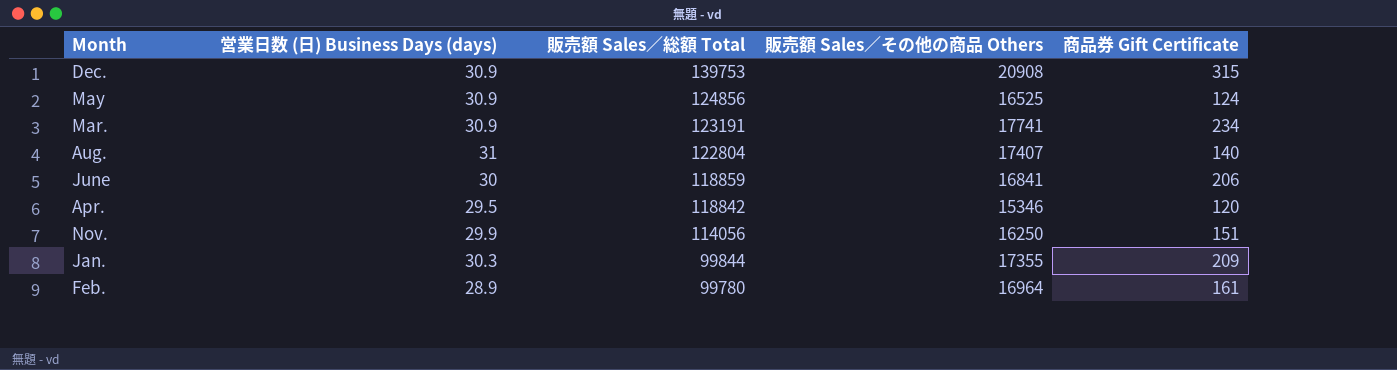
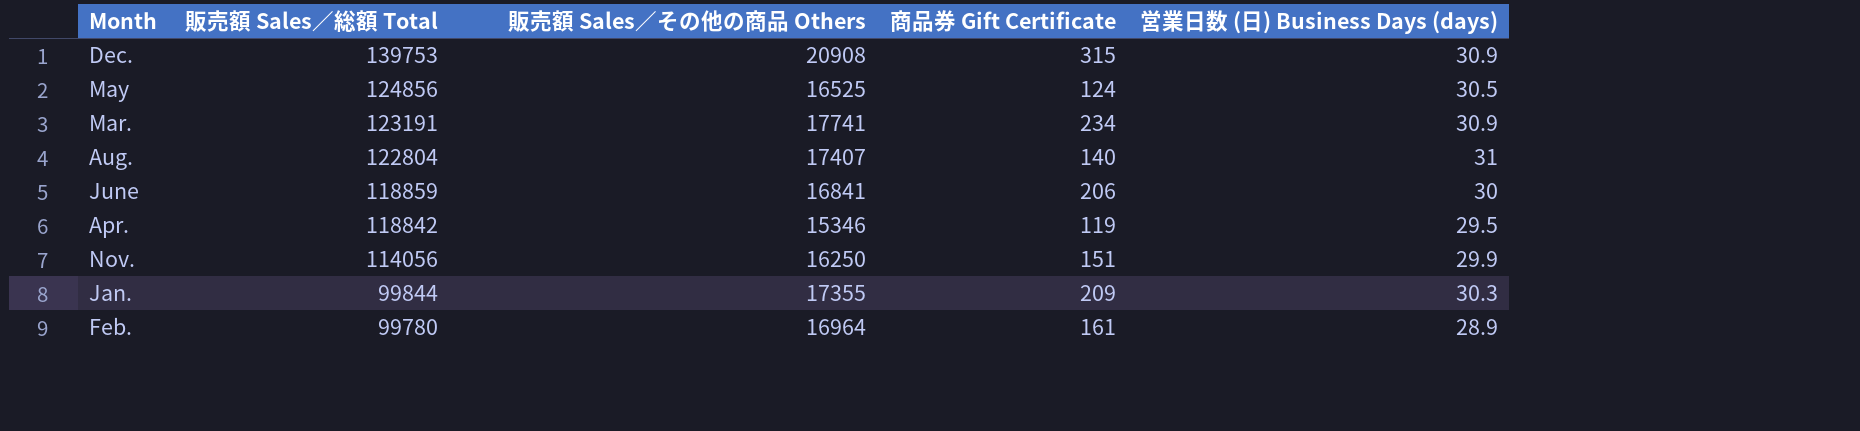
column 営業日数 (日) Business Days (days) | position: 2 -> 5
May | 営業日数 (日) Business Days (days): 30.9 -> 30.5
Apr. | 商品券 Gift Certificate: 120 -> 119

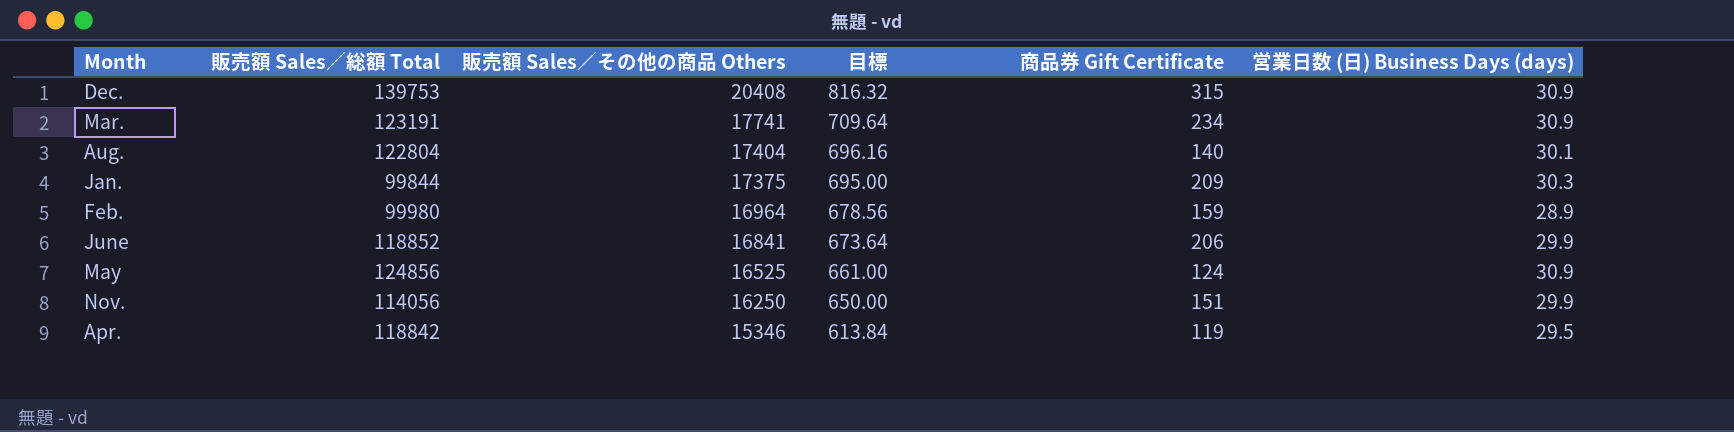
row order: 販売額 Sales／総額 Total descending -> 販売額 Sales／その他の商品 Others descending
column 目標 | formula: none -> [販売額 Sales／その他の商品 Others] * 0.04
Dec. | 販売額 Sales／その他の商品 Others: 20908 -> 20408
Aug. | 販売額 Sales／その他の商品 Others: 17407 -> 17404
Aug. | 営業日数 (日) Business Days (days): 31 -> 30.1
Jan. | 販売額 Sales／その他の商品 Others: 17355 -> 17375
Feb. | 販売額 Sales／総額 Total: 99780 -> 99980
Feb. | 商品券 Gift Certificate: 161 -> 159
June | 販売額 Sales／総額 Total: 118859 -> 118852
June | 営業日数 (日) Business Days (days): 30 -> 29.9
May | 営業日数 (日) Business Days (days): 30.5 -> 30.9

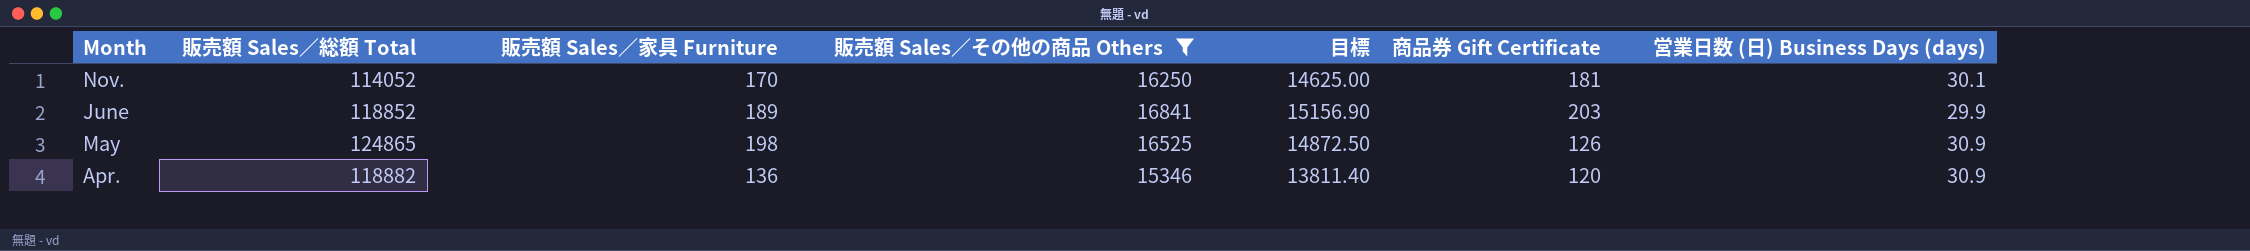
filter: none -> 販売額 Sales／その他の商品 Others <= 16841
row order: 販売額 Sales／その他の商品 Others descending -> Month descending
column 販売額 Sales／家具 Furniture | position: none -> 3
column 目標 | formula: [販売額 Sales／その他の商品 Others] * 0.04 -> [販売額 Sales／その他の商品 Others] * 0.9
Nov. | 販売額 Sales／総額 Total: 114056 -> 114052
Nov. | 商品券 Gift Certificate: 151 -> 181
Nov. | 営業日数 (日) Business Days (days): 29.9 -> 30.1
June | 商品券 Gift Certificate: 206 -> 203
May | 販売額 Sales／総額 Total: 124856 -> 124865
May | 商品券 Gift Certificate: 124 -> 126
Apr. | 販売額 Sales／総額 Total: 118842 -> 118882
Apr. | 商品券 Gift Certificate: 119 -> 120
Apr. | 営業日数 (日) Business Days (days): 29.5 -> 30.9

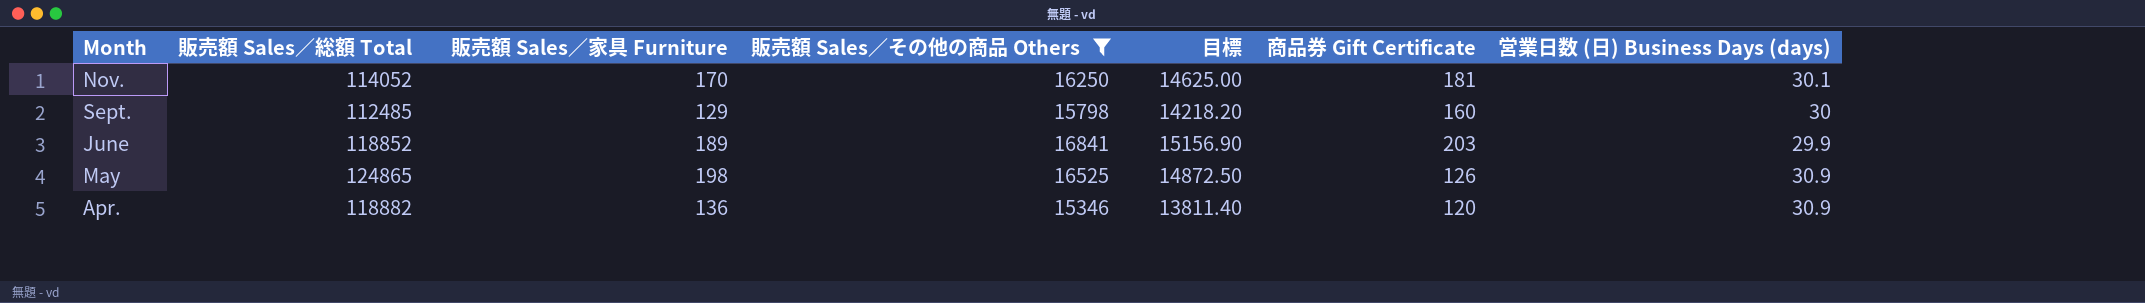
row Sept.: none -> 112485 | 129 | 15798 | 14218.20 | 160 | 30

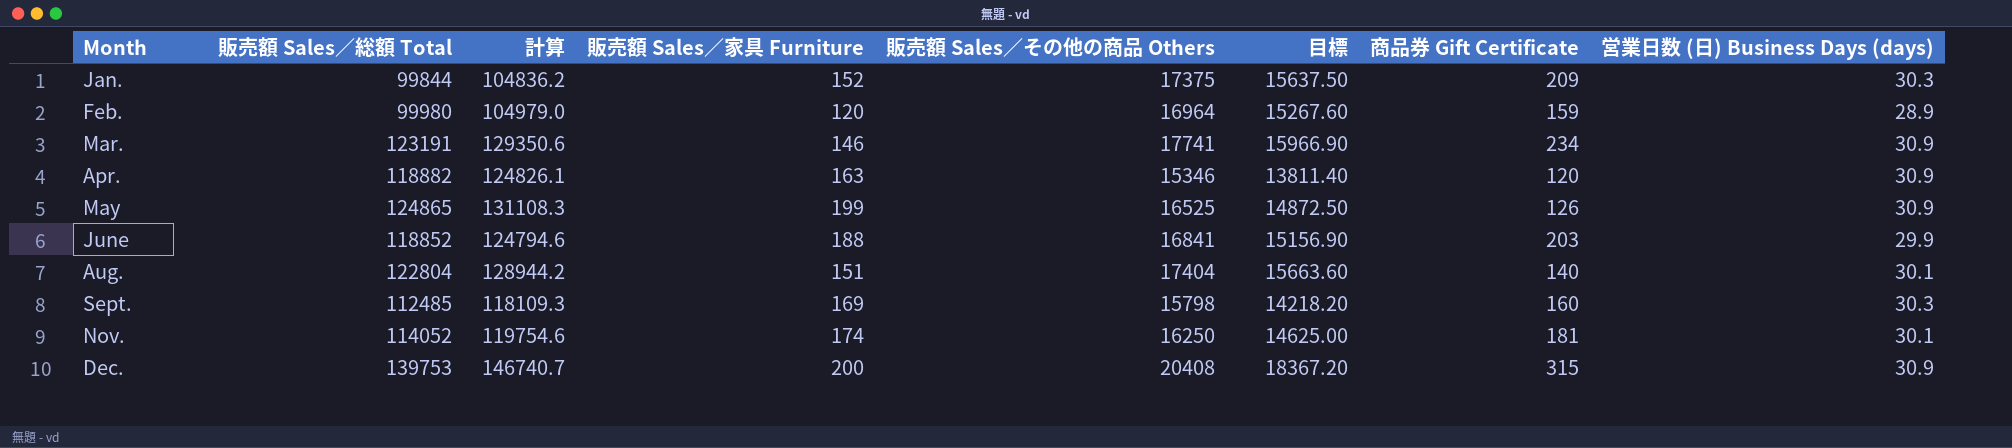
filter: 販売額 Sales／その他の商品 Others <= 16841 -> none
row order: Month descending -> Month ascending
column 計算 | formula: none -> [販売額 Sales／総額 Total] * 1.05
Apr. | 販売額 Sales／家具 Furniture: 136 -> 163
May | 販売額 Sales／家具 Furniture: 198 -> 199
June | 販売額 Sales／家具 Furniture: 189 -> 188
Sept. | 販売額 Sales／家具 Furniture: 129 -> 169
Sept. | 営業日数 (日) Business Days (days): 30 -> 30.3
Nov. | 販売額 Sales／家具 Furniture: 170 -> 174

What is required: Output, unchanged, only the lines from the one that holds "May | 販売額 Sales／家具 Furniture: 198 -> 199" through the last line of the material above.

Reply:
May | 販売額 Sales／家具 Furniture: 198 -> 199
June | 販売額 Sales／家具 Furniture: 189 -> 188
Sept. | 販売額 Sales／家具 Furniture: 129 -> 169
Sept. | 営業日数 (日) Business Days (days): 30 -> 30.3
Nov. | 販売額 Sales／家具 Furniture: 170 -> 174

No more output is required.